## Dataset records
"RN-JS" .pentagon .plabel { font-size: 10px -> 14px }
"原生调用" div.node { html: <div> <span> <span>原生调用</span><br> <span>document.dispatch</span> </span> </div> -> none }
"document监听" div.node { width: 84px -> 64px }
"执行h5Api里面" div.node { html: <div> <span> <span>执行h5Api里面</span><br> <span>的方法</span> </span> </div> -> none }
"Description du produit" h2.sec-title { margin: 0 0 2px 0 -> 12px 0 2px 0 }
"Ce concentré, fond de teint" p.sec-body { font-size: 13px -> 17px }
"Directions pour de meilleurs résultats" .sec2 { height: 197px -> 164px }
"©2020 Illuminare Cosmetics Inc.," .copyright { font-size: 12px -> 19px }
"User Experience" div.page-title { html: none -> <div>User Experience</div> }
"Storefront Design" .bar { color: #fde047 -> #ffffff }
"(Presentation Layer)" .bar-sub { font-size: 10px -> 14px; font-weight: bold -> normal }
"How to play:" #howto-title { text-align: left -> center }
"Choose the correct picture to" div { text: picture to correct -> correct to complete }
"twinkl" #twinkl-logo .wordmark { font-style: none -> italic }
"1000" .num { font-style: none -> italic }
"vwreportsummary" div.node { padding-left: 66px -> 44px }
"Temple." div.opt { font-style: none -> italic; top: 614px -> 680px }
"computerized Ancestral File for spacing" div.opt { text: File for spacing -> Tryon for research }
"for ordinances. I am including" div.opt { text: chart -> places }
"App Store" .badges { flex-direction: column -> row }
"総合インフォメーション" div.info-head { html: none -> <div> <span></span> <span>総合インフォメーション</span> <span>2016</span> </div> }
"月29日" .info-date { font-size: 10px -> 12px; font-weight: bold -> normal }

## What you need to do
Show every line of the listing that includes the word "italic".

## Answer to this task
"twinkl" #twinkl-logo .wordmark { font-style: none -> italic }
"1000" .num { font-style: none -> italic }
"Temple." div.opt { font-style: none -> italic; top: 614px -> 680px }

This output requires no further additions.